Two of the nation’s largest real estate agent associations are merging to form a new, powerful entity named Miami and South Florida Realtors. The union, effective May 11, aims to streamline services, enhance resources, and eliminate boundaries for their combined 93,000 members across a significant portion of Florida’s real estate market.
Key Takeaways
- Merger of Miami Association of Realtors and Broward, Palm Beaches and St. Lucie Realtors creates a mega group with 93,000 members.
- The new entity, Miami and South Florida Realtors, aims to provide enhanced products, tools, services, and education.
- Consolidation of Multiple Listing Services (MLS) is a key driver, with potential benefits for consumers through improved market data access.
- The merger follows recent industry shifts, including federal settlements impacting agent commission disclosures.
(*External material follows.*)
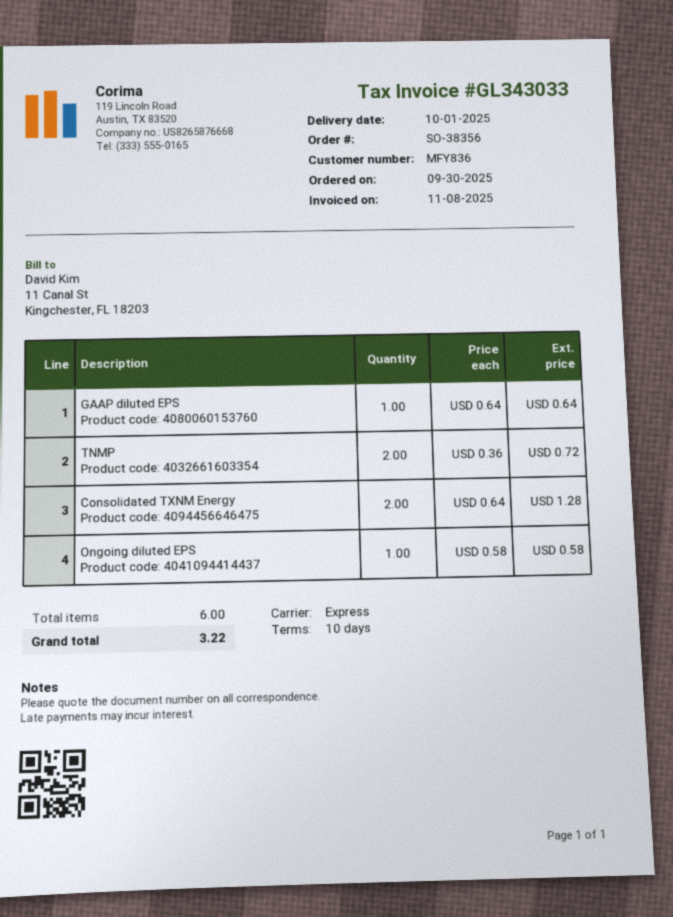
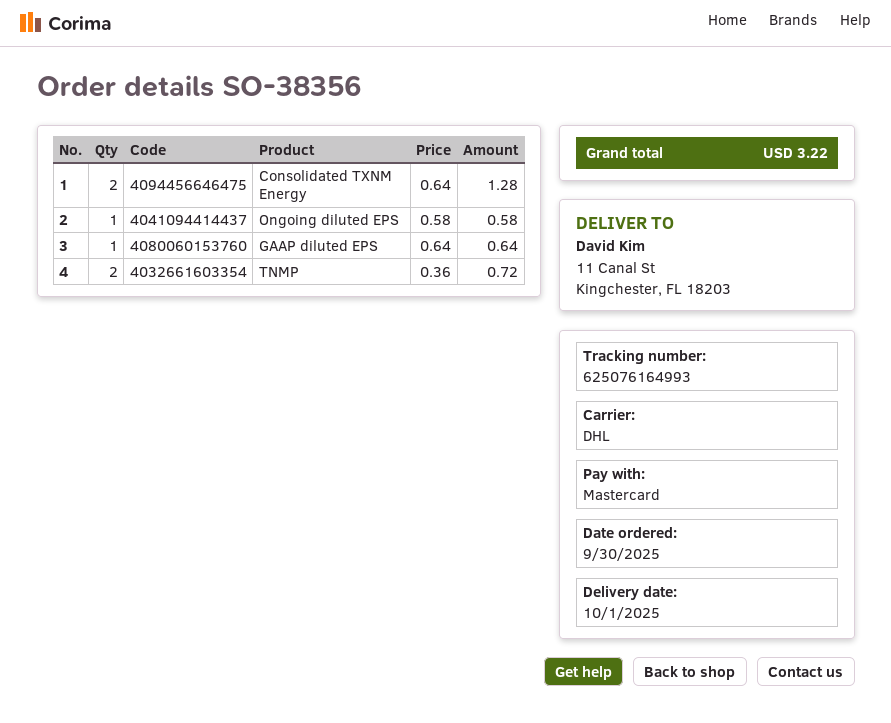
shipping method: express -> DHL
A New Era for South Florida Real Estate
The newly formed Miami and South Florida Realtors organization represents a significant consolidation within the real estate industry. Teresa King Kinney, CEO of the Miami Association of Realtors, and Dionna Hall, CEO of Broward, Palm Beaches and St. Lucie Realtors, will serve as co-CEOs. Kinney is slated to retire at the end of the year, after which Hall will assume sole leadership.
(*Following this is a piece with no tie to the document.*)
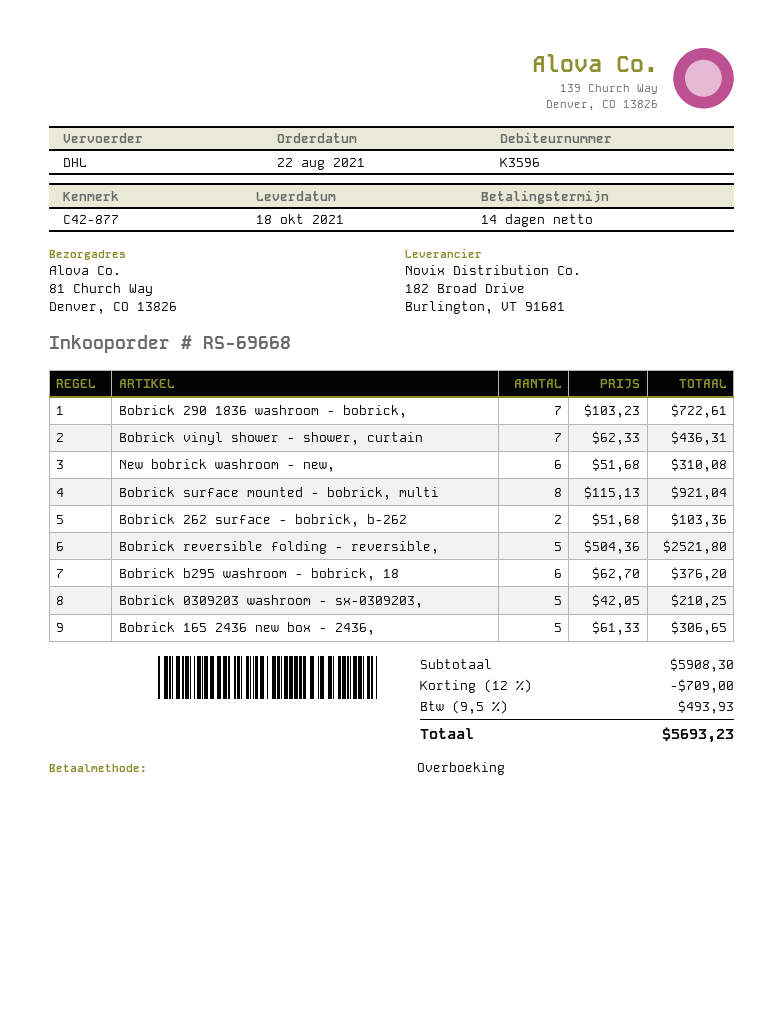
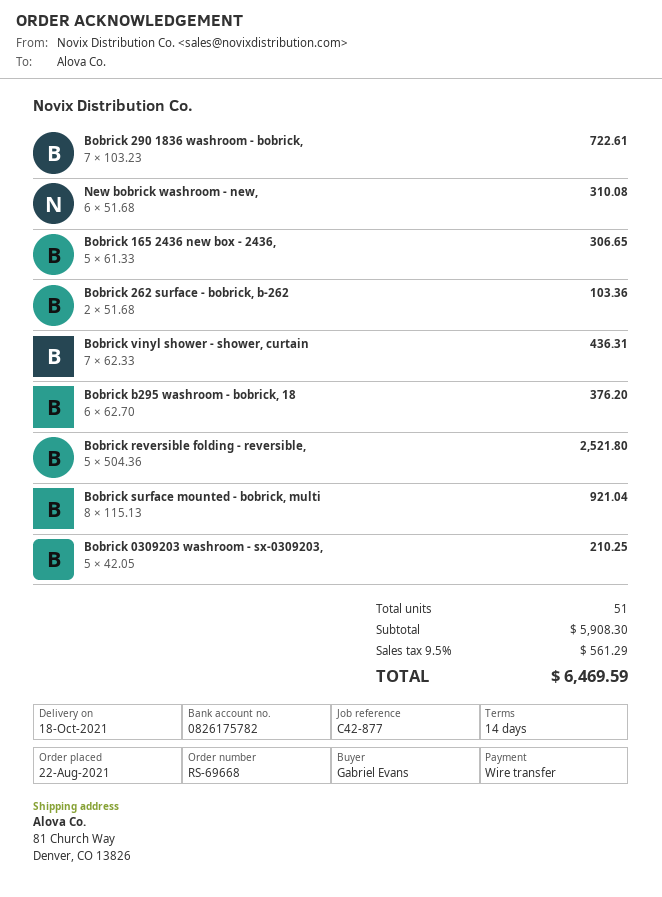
discount: 12% = 709.00 -> none
tax: 9.5% = 493.93 -> 9.5% = 561.29
total: 5693.23 -> 6469.59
"It’s actually a time to get rid of boundaries, get rid of limits, and to make sure that our members have the best of all of the products, tools, services and education that’s available," Kinney stated. She highlighted the challenges members faced with separate associations and MLS rules, emphasizing the benefits of a unified approach.
Financial Strength and Strategic Vision
In 2024, the two associations reported a combined revenue of $27 million and assets totaling $52.5 million. The Miami group contributed approximately two-thirds of these figures. Leaders stressed that the merger is an equal partnership, not an acquisition, driven by mutual respect and shared market interests.
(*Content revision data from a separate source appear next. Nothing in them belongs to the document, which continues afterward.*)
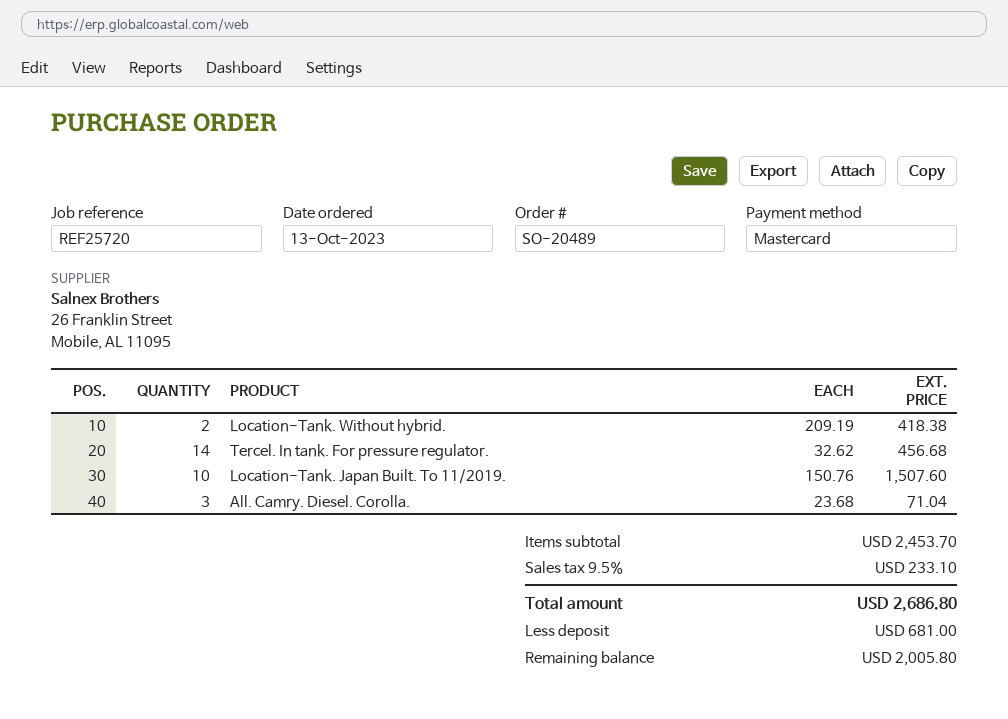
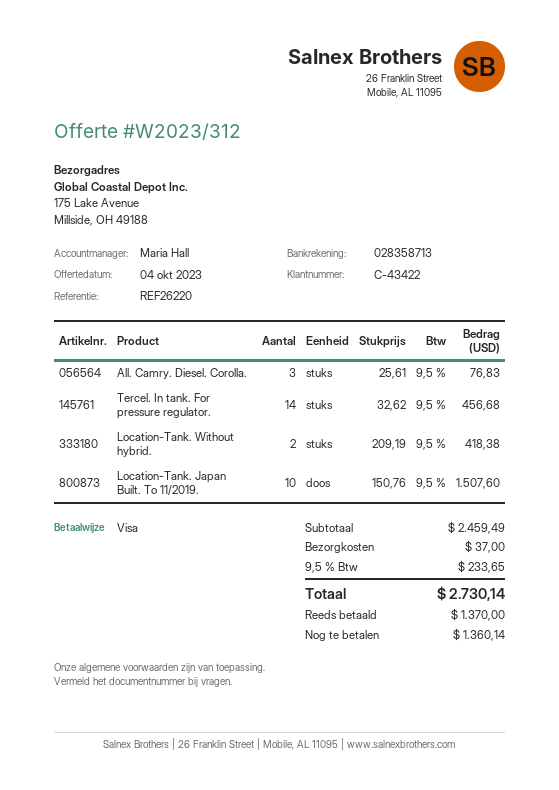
reference: REF25720 -> REF26220
payment method: Mastercard -> Visa
All. Camry. Diesel. Corolla.: 3 x 23.68 = 71.04 -> 3 x 25.61 = 76.83
subtotal: 2453.70 -> 2459.49
shipping: none -> 37.00
tax: 9.5% = 233.10 -> 9.5% = 233.65
total: 2686.80 -> 2730.14
deposit: 681.00 -> 1370.00
balance: 2005.80 -> 1360.14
Stephen Brobeck of the Consumer Policy Center noted that industry consolidation, particularly of MLSs, is a significant trend. He suggested that the consolidation of MLSs is crucial for protecting them from larger entities and that consumer benefits will depend on the adoption of best practices by the new combined organization.
Impact on Members and Consumers
While the impact on member fees remains unclear, Hall expressed optimism about achieving economies of scale and increased negotiating power. The merger is expected to provide buyers and sellers with "unfettered access" to market information, offering a more comprehensive view for decision-making.
This development occurs in the wake of a major federal settlement that altered how real estate agents are compensated. While the settlement banned the disclosure of buyer’s agent commissions on the MLS, reports indicate that sellers are now less frequently covering these commissions. Hall confirmed that the MLS no longer tracks agent commissions, making that specific data unavailable.
The new organization’s name, "Miami and South Florida Realtors," was chosen to leverage the strong Miami brand while encompassing the broader South Florida region they serve.